Enfin, fatigué de mes cabrioles, je me vide les poumons pour aller me coller au fond de la piscine. Sans air dans les poumons, on devient une enclume. Je me mets là où j’ai pied, penché vers l’avant. Je souffle doucement, à un rythme régulier. Quand je sens que je commence à couler, je donne une légère impulsion avec la pointe de mes pieds, et alors je descends vers le fond de la piscine avec le mouvement de balancier d’une feuille de chêne qui tombe de son arbre en automne. Arrivé au fond, face contre terre, j’ai encore assez d’air en réserve. Je place mes mains sous mon menton, et je reste là.

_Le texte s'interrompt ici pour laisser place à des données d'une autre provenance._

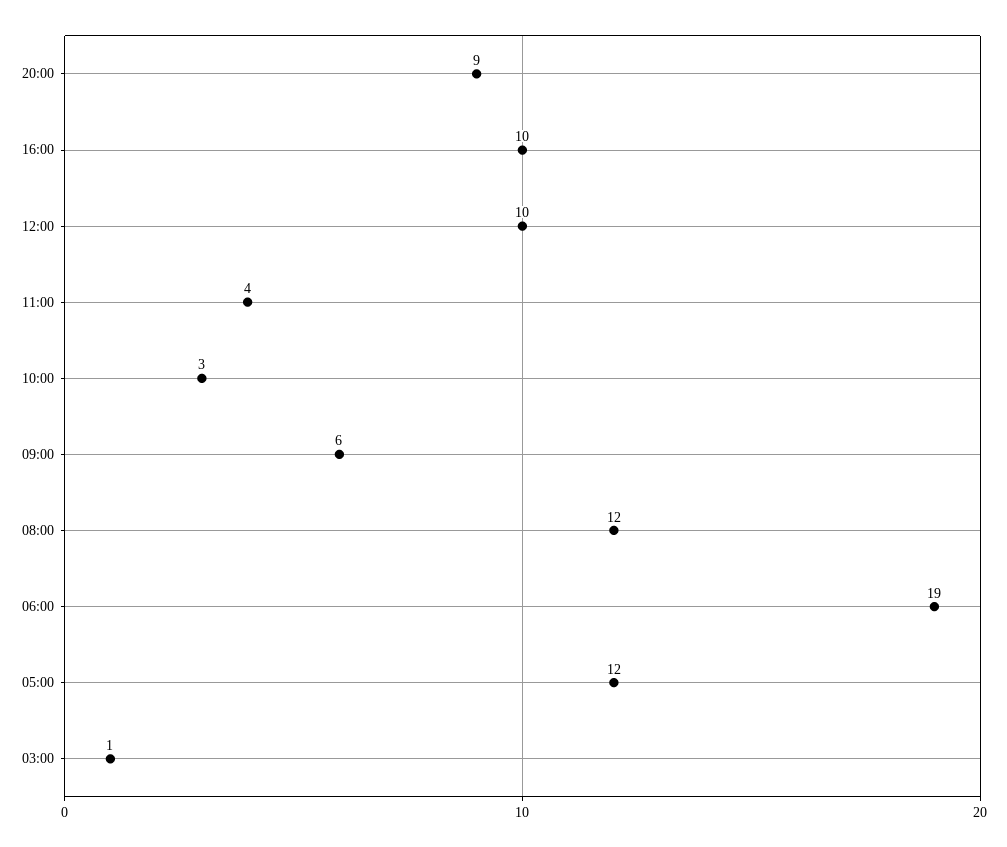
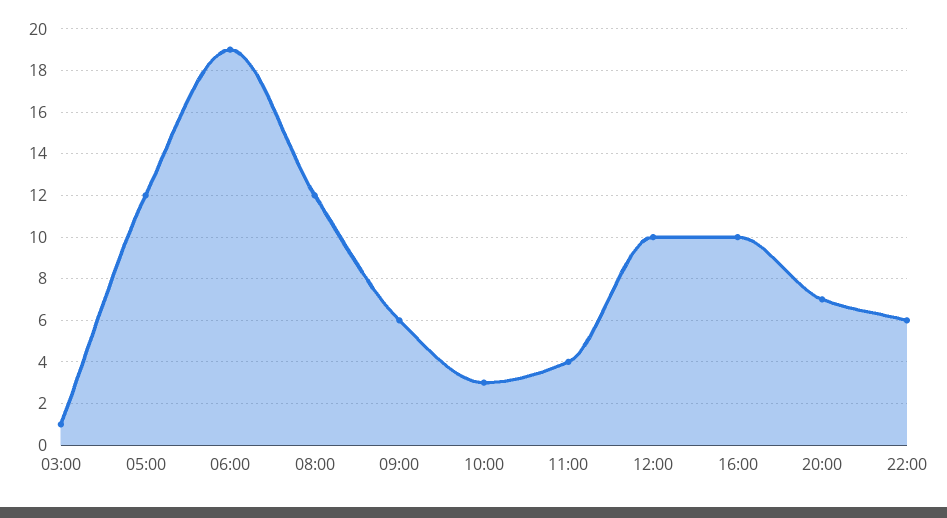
20:00: 9 -> 7
22:00: none -> 6

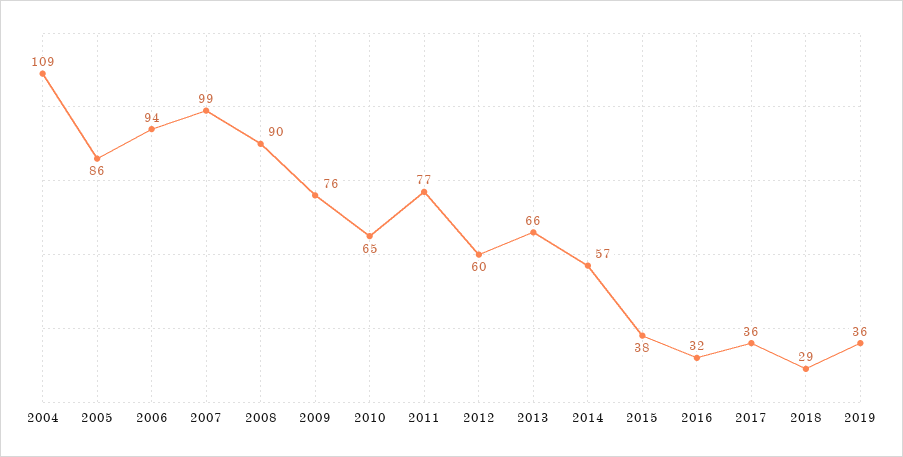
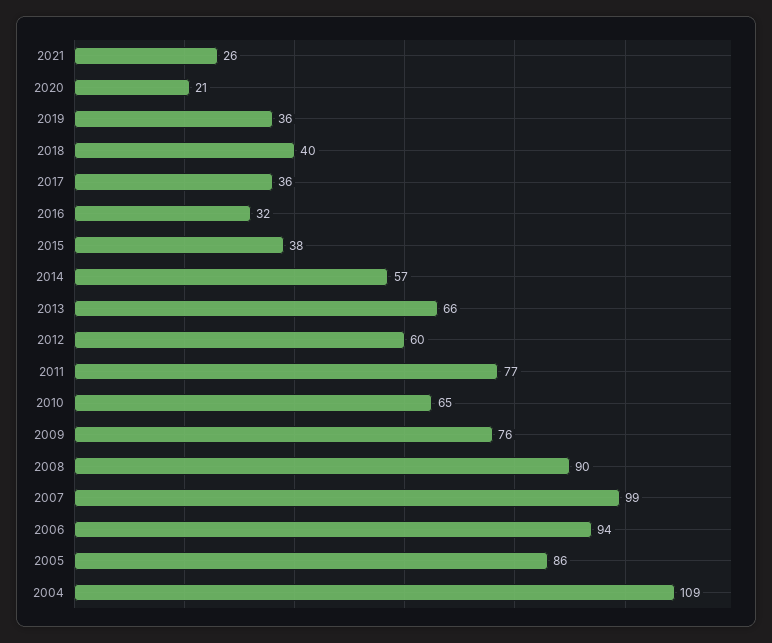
2018: 29 -> 40
2021: none -> 26
2020: none -> 21

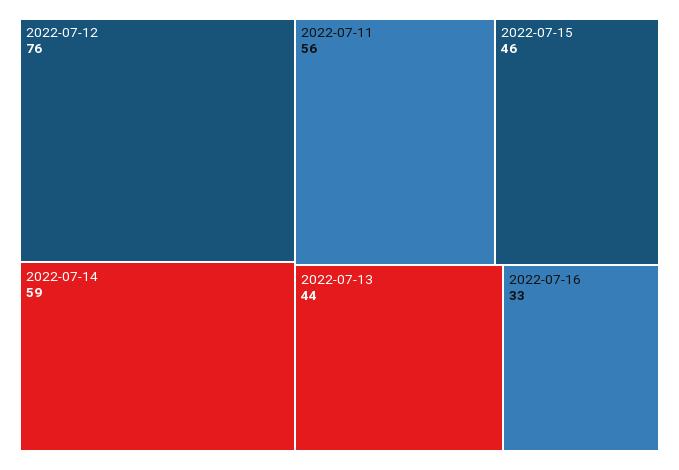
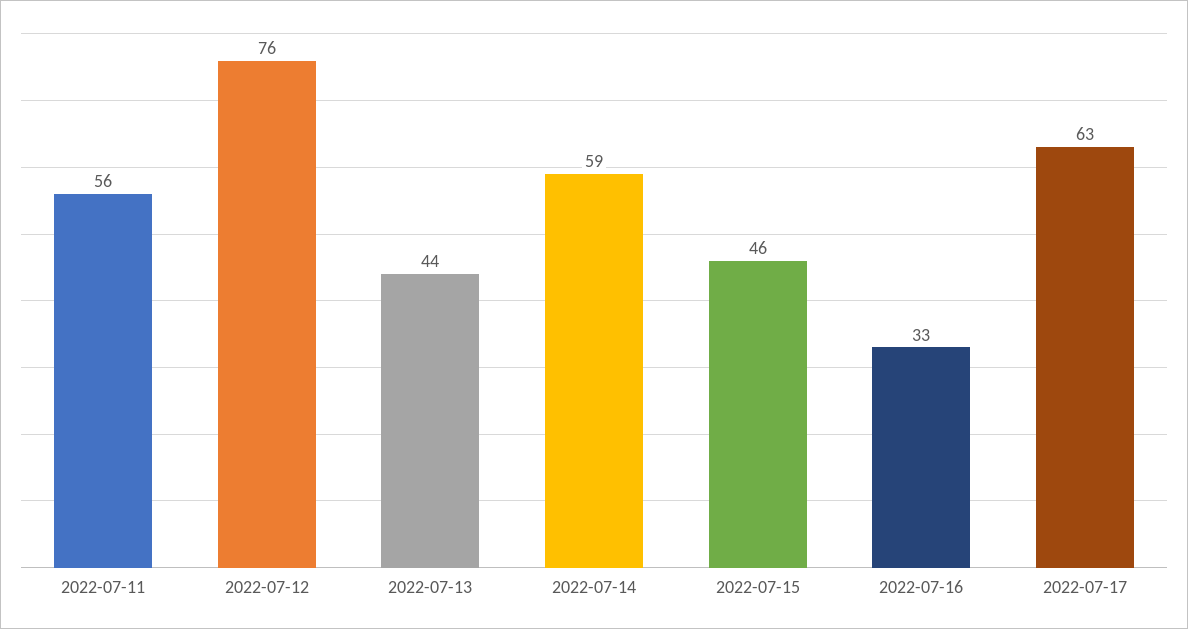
2022-07-17: none -> 63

Wanda s’est approchée. Elle s’est assise au bord, les jambes dans l’eau, comme moi tout à l’heure. Elle n’a pas spécialement cherché à déterminer l’axe du soleil, elle a marché tout droit depuis le transat. La partie droite de son visage est ombragée. Je suis dans la piscine, debout, l’eau m’arrive au torse, juste sous les aisselles. Elle s’amuse à m’envoyer de l’eau du bout de son pied, et je la préviens qu’elle n’est pas vraiment en position de jouer à ça avec moi. Elle dit qu’elle devrait avoir le droit de m’embêter sans que ça lui retombe dessus, et je réponds que c’est un point qui se discute. Elle continue, alors d’un revers de la main je lui en envoie un peu sur les cuisses, et elle hurle de manière tout à fait disproportionnée. Va te faire foutre elle dit, et elle rit. Elle tend les jambes et d’un geste vif je passe ma tête entre les deux, puis elle les referme pour enserrer mon cou entre ses mollets, accompagnant son geste de bruitages pour faire comme si c’était violent comme action. D’ici je vois mieux sa poitrine. Ses seins ont une manière bien à eux d’être rebondis comme un joli cul. » p. 200-201

À propos de l’auteur
David Lopez a trente ans. Fief est son premier roman. (Source: Éditions du Seuil)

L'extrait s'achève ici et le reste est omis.